First check whether the data is complete enough. Calculate cost of goods sold
as opening inventory + purchases - closing inventory; do not treat purchases
alone as food cost. Then calculate gross-margin, food-cost, fully loaded
labour-cost, and operating-margin percentages. If an input is missing, say so
instead of estimating it. Then:
1. show every formula;
2. calculate the metrics by week and for the full period;
3. identify the three largest changes;
4. cite the exact rows behind each conclusion;
5. suggest three questions I should investigate next.

Use the same structure to analyse a Z-report, calculate labour cost, or compare food cost month to month. For the next report, the export, cleanup, explanation, and upload all have to be repeated. The answer is only as current as the file.

When repeated uploads stop making sense

Super44 keeps connected POS and operating data current, so it can analyse live numbers and surface a briefing without waiting for another upload. The prompt remains useful because it exposes the formulas and assumptions. Super44 removes the repeated export and preparation work.

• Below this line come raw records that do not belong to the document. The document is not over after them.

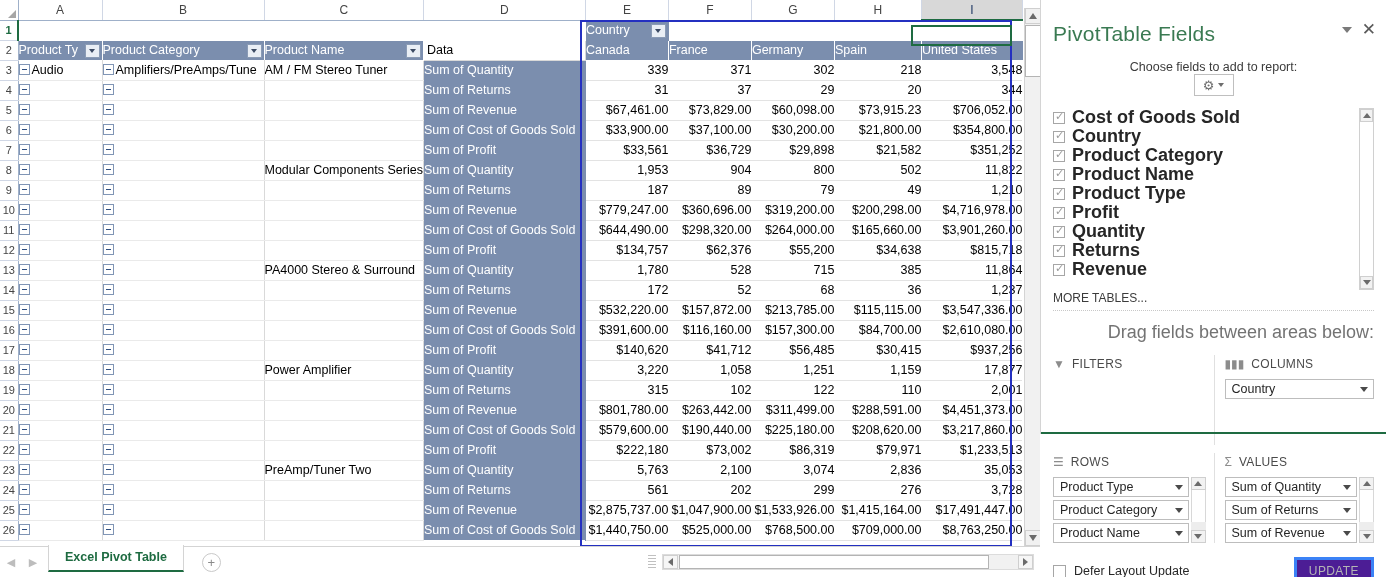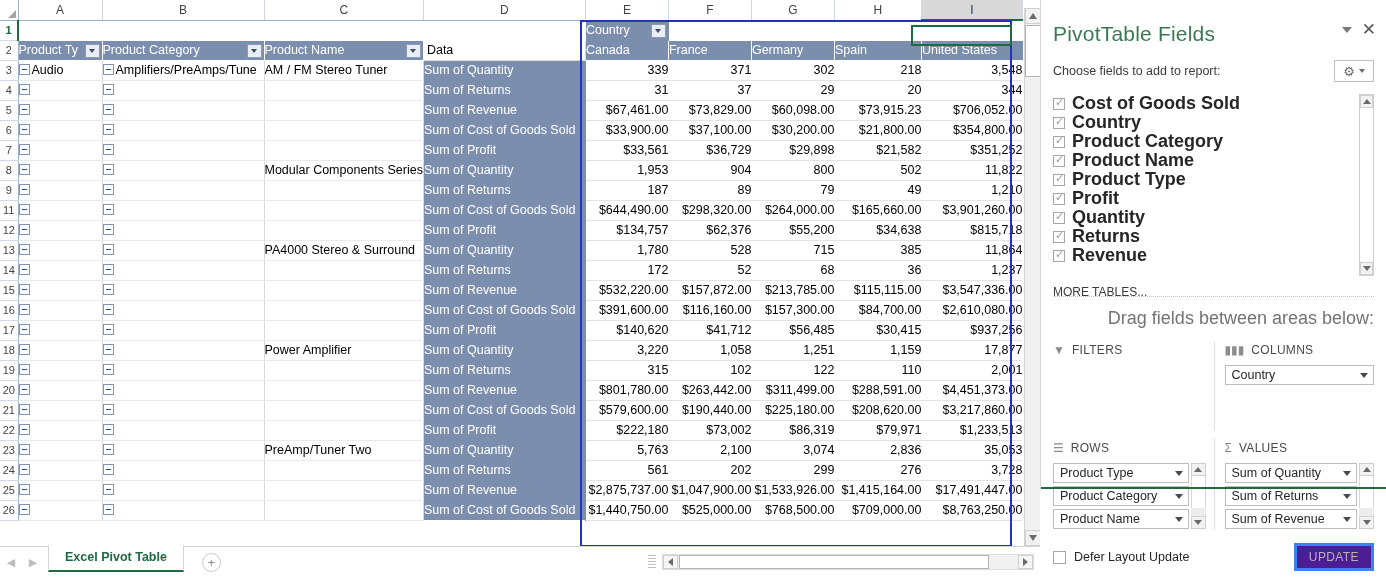--- a/index.html
+++ b/index.html
@@ -172,33 +172,33 @@
           background-image: linear-gradient(#c0c0c0 1px, transparent 1px);
           background-size: 100% 3px; }
   #hbar { display:flex; align-items:center; width:372px; height:16px; background:#f1f1f1; border:1px solid #dcdcdc; }
   .hb-btn { width:15px; height:14px; display:flex; align-items:center; justify-content:center; border:1px solid #cfcfcf; background:#f6f6f6; }
   .hb-l:after { content:""; width:0;height:0;border-style:solid;border-width:4px 5px 4px 0;border-color:transparent #6b6b6b transparent transparent; }
   .hb-r:after { content:""; width:0;height:0;border-style:solid;border-width:4px 0 4px 5px;border-color:transparent transparent transparent #6b6b6b; }
   #hthumb { height:14px; background:#ffffff; border:1px solid #b4b4b4; width:310px; margin:0 1px; }
 
   
   #pane {
-    width: 346px; height: 489px; background:#ffffff;
+    width: 346px; height: 434px; background:#ffffff;
     border-left:1px solid #d4d4d4; position:relative;
     padding: 0 12px;
   }
   #pane-title {
     font-size:21px; color:#3a7a52; font-weight:normal;
     padding-top:22px; letter-spacing:0.2px;
   }
   #pane-ctl { position:absolute; right:10px; top:24px; display:flex; gap:10px; align-items:center; }
   .caret-dn { width:0;height:0;border-style:solid;border-width:6px 5px 0 5px;
               border-color:#7a7a7a transparent transparent transparent; }
   .xmark { font-size:17px; color:#5a5a5a; line-height:12px; }
-  #choose-row { display:flex; align-items:center; justify-content:space-between; margin-top:14px; }
+  #choose-row { display:flex; align-items:center; justify-content:space-between; margin-top:14px;flex-direction:column; }
   #choose-lbl { font-size:12.5px; color:#3b3b3b; }
   #gearbox { width:40px; height:22px; border:1px solid #bfbfbf; background:#fff;
              display:flex; align-items:center; justify-content:center; gap:4px; }
   .gear { font-size:13px; color:#6e6e6e; line-height:13px; }
   .gcaret { width:0;height:0;border-style:solid;border-width:4px 3.5px 0 3.5px;
             border-color:#6e6e6e transparent transparent transparent; }
 
   #fieldlist { margin-top:12px; position:relative; height:190px; }
   .fl-row { display:flex; align-items:center; height:19px; }
   .cb { width:12px; height:12px; border:1px solid #a6a6a6; background:#fff;
@@ -207,21 +207,21 @@
                  font-size:11px; color:#9a9a9a; }
   .fl-lbl { font-size:18px; font-weight:bold; color:#262626; }
   #fl-scroll { position:absolute; right:0; top:0; width:15px; height:182px;
                background:#ffffff; border:1px solid #d0d0d0; }
   .fls-btn { width:13px; height:13px; display:flex; align-items:center; justify-content:center;
              background:#f2f2f2; border:1px solid #cfcfcf; }
   .fls-up:after { content:""; width:0;height:0;border-style:solid;border-width:0 4px 5px 4px;
                   border-color:transparent transparent #6b6b6b transparent; }
   .fls-dn:after { content:""; width:0;height:0;border-style:solid;border-width:5px 4px 0 4px;
                   border-color:#6b6b6b transparent transparent transparent; }
-  #moretables { font-size:12px; color:#3b3b3b; margin-top:20px; }
+  #moretables { font-size:12px; color:#3b3b3b; margin-top:12px; }
   .dotted { border-top:1px dotted #c8c8c8; margin-top:12px; }
   #drag-lbl { font-size:18px; color:#737373; margin-top:11px;text-align:right; }
 
   #areas { margin-top:12px; position:relative; }
   .area-grid { display:grid; grid-template-columns:1fr 1fr; }
   .area { padding-right:8px; }
   .area.right { border-left:1px solid #e0e0e0; padding-left:10px; padding-right:0; }
   .area-hd { display:flex; align-items:center; gap:7px; height:18px; }
   .area-hd .nm { font-size:12px; color:#4a4a4a; letter-spacing:0.3px; }
   .ico { color:#8c8c8c; font-size:12px; line-height:12px; }
@@ -386,20 +386,32 @@
               <td class="rowhead">9</td>
               <td class="rf"><span class="exp"></span></td>
               <td class="rf"><span class="exp"></span></td>
               <td class="rf"></td>
               <td class="pv-head nosep">Sum of Returns</td>
               <td class="val">187</td>
               <td class="val">89</td>
               <td class="val">79</td>
               <td class="val">49</td>
               <td class="val">1,210</td>
+            </tr>
+            <tr>
+              <td class="rowhead">10</td>
+              <td class="rf"><span class="exp"></span></td>
+              <td class="rf"><span class="exp"></span></td>
+              <td class="rf"></td>
+              <td class="pv-head nosep">Sum of Revenue</td>
+              <td class="val">$779,247.00</td>
+              <td class="val">$360,696.00</td>
+              <td class="val">$319,200.00</td>
+              <td class="val">$200,298.00</td>
+              <td class="val">$4,716,978.00</td>
             </tr>
             <tr>
               <td class="rowhead">11</td>
               <td class="rf"><span class="exp"></span></td>
               <td class="rf"><span class="exp"></span></td>
               <td class="rf"></td>
               <td class="pv-head nosep">Sum of Cost of Goods Sold</td>
               <td class="val">$644,490.00</td>
               <td class="val">$298,320.00</td>
               <td class="val">$264,000.00</td>

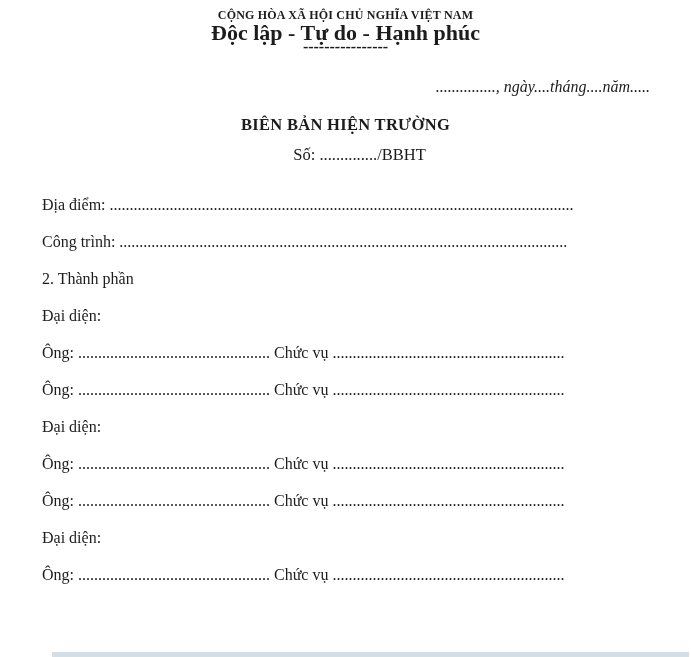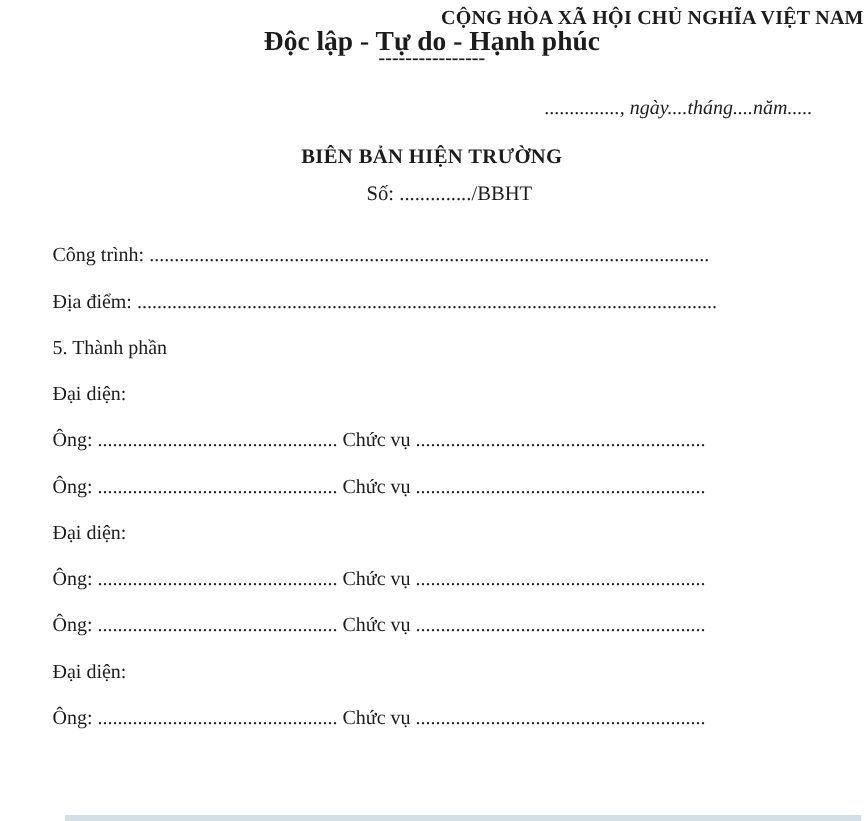--- a/index.html
+++ b/index.html
@@ -5,21 +5,21 @@
   html, body { margin:0; padding:0; background:#ffffff; }
   .page {
     width:691px; height:657px;
     position:relative; overflow:hidden;
     background:#ffffff;
     color:#1c1c1c;
     font-family:"Liberation Serif", serif;
     font-size:16px;
   }
   .nat-header { text-align:center; padding-top:6px; line-height:18px; }
-  .nh1 { font-weight:bold; font-size:16px; letter-spacing:0.2px;text-align:right; }
+  .nh1 { font-weight:bold; font-size:12px; letter-spacing:0.2px; }
   .nh2 { font-weight:bold; font-size:22px; }
   .nh-sep { font-weight:bold; line-height:10px; }
   .date-line {
     text-align:right; padding-right:41px;
     font-style:italic; margin-top:26px; line-height:18px;
   }
   .doc-title {
     text-align:center; font-weight:bold;
     margin-top:20px; font-size:16.5px; letter-spacing:0.3px; line-height:18px;
   }
@@ -48,23 +48,23 @@
     <div class="nh-sep">----------------</div>
   </header>
 
   <div class="date-line">..............., ngày....tháng....năm.....</div>
 
   <div class="doc-title">BIÊN BẢN HIỆN TRƯỜNG</div>
 
   <div class="doc-number">Số: ............../BBHT</div>
 
   <main class="doc-body">
+    <p>Địa điểm: ....................................................................................................................</p>
     <p>Công trình: ................................................................................................................</p>
-    <p>Địa điểm: ....................................................................................................................</p>
-    <p>5. Thành phần</p>
+    <p>2. Thành phần</p>
     <p>Đại diện:</p>
     <p>Ông: ................................................ Chức vụ ..........................................................</p>
     <p>Ông: ................................................ Chức vụ ..........................................................</p>
     <p>Đại diện:</p>
     <p>Ông: ................................................ Chức vụ ..........................................................</p>
     <p>Ông: ................................................ Chức vụ ..........................................................</p>
     <p>Đại diện:</p>
     <p>Ông: ................................................ Chức vụ ..........................................................</p>
   </main>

Building a rota an AI can actually help with

A rota prompt must include the legal limits; otherwise the draft can be unusable. In the UK, workers are entitled to 11 hours of rest between shifts, a 20-minute break after more than 6 hours, and 24 uninterrupted hours off each week (or 48 hours per fortnight). Average weekly hours are capped at 48 over a 17-week reference period unless the worker has opted out (GOV.UK). The model also needs the team's actual availability and local rules.

Help me draft a staff rota for [period, e.g. "next week"].
Team: [names/roles, e.g. "Anna (front of house, full-time), Ben (kitchen,
part-time 20h), Clara (front of house, weekend casual)"].
Availability: [who can't work when].
Expected footfall by day/daypart: [rough estimate].
Hard limits to respect: no more than an average 48-hour week, at least 11
hours' rest between shifts, a 20-minute break for anyone working more than 6
hours.
Give me the result as a table with start/end times per person and day, and flag
any shift that sits close to one of these limits.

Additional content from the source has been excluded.